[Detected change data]

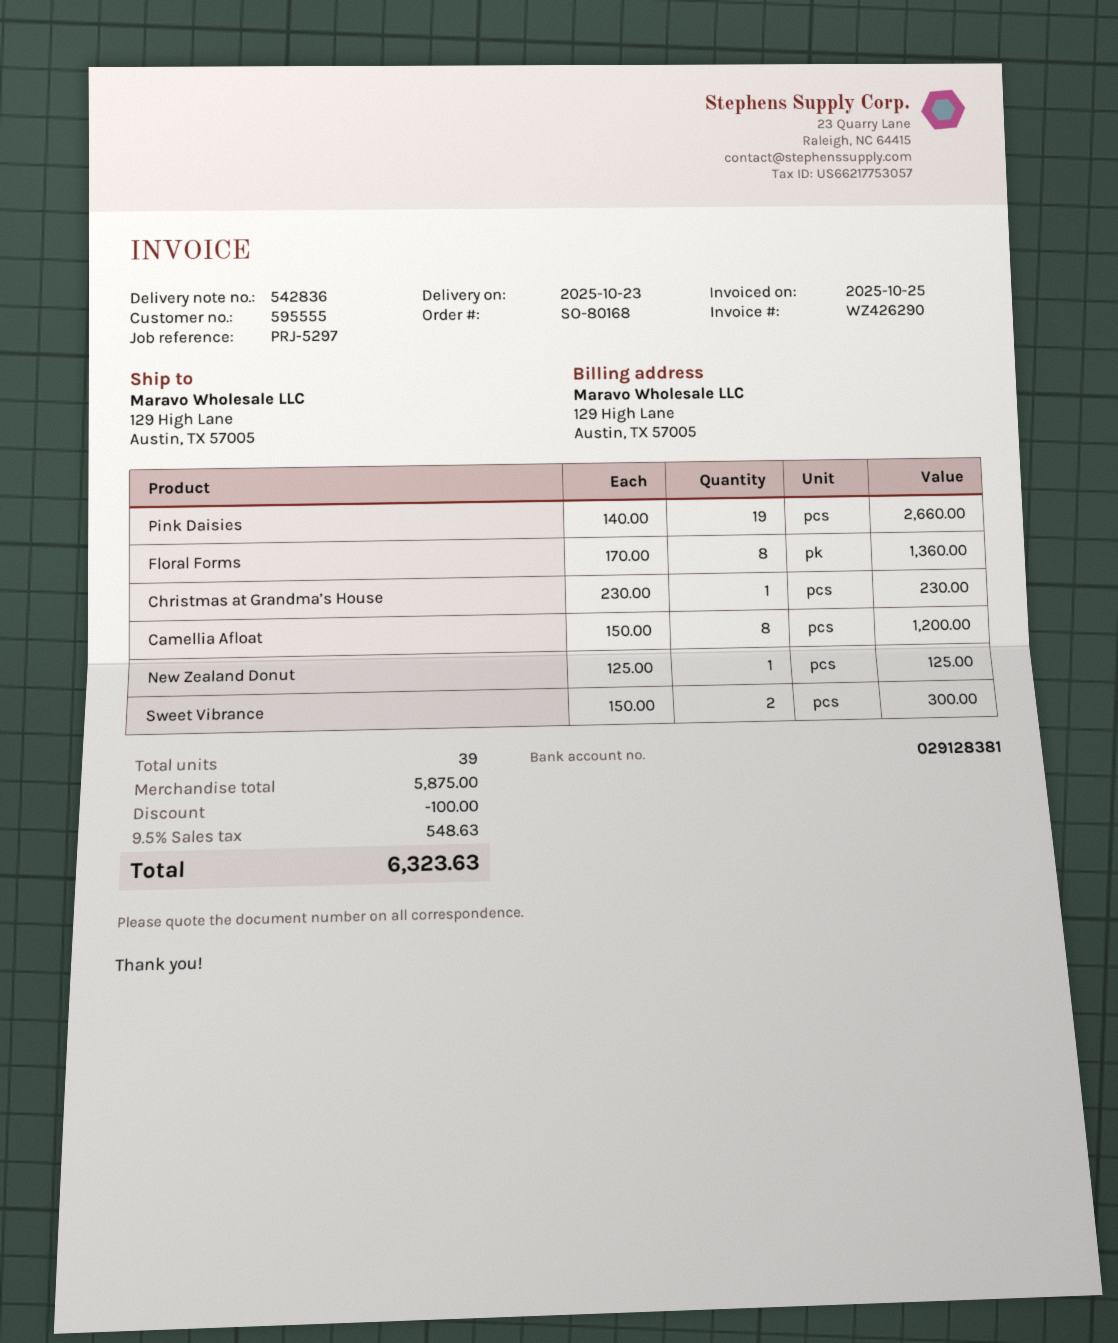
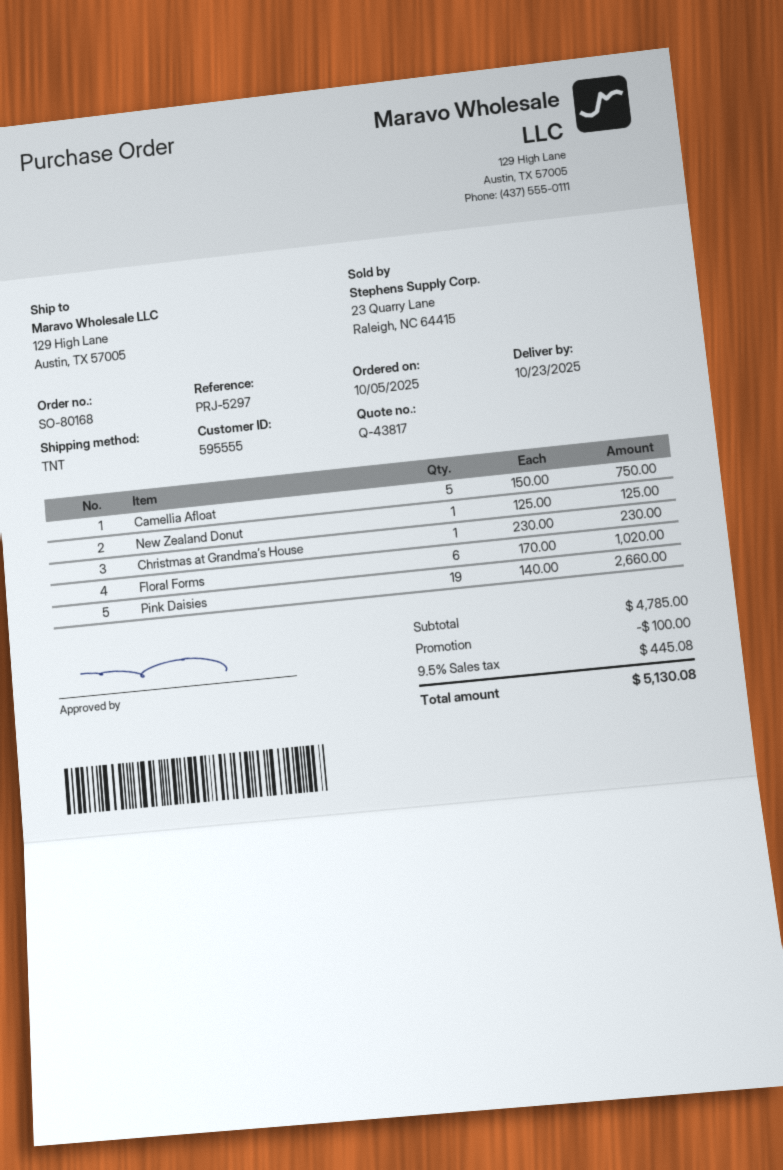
Floral Forms: 8 x 170.00 = 1360.00 -> 6 x 170.00 = 1020.00
Camellia Afloat: 8 x 150.00 = 1200.00 -> 5 x 150.00 = 750.00
Sweet Vibrance: 2 x 150.00 = 300.00 -> none
subtotal: 5875.00 -> 4785.00
tax: 9.5% = 548.63 -> 9.5% = 445.08
total: 6323.63 -> 5130.08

● **Directions for this task**:
The output should consist of every entry above, printed exactly, with the images removed.

● **Your response**:
Floral Forms: 8 x 170.00 = 1360.00 -> 6 x 170.00 = 1020.00
Camellia Afloat: 8 x 150.00 = 1200.00 -> 5 x 150.00 = 750.00
Sweet Vibrance: 2 x 150.00 = 300.00 -> none
subtotal: 5875.00 -> 4785.00
tax: 9.5% = 548.63 -> 9.5% = 445.08
total: 6323.63 -> 5130.08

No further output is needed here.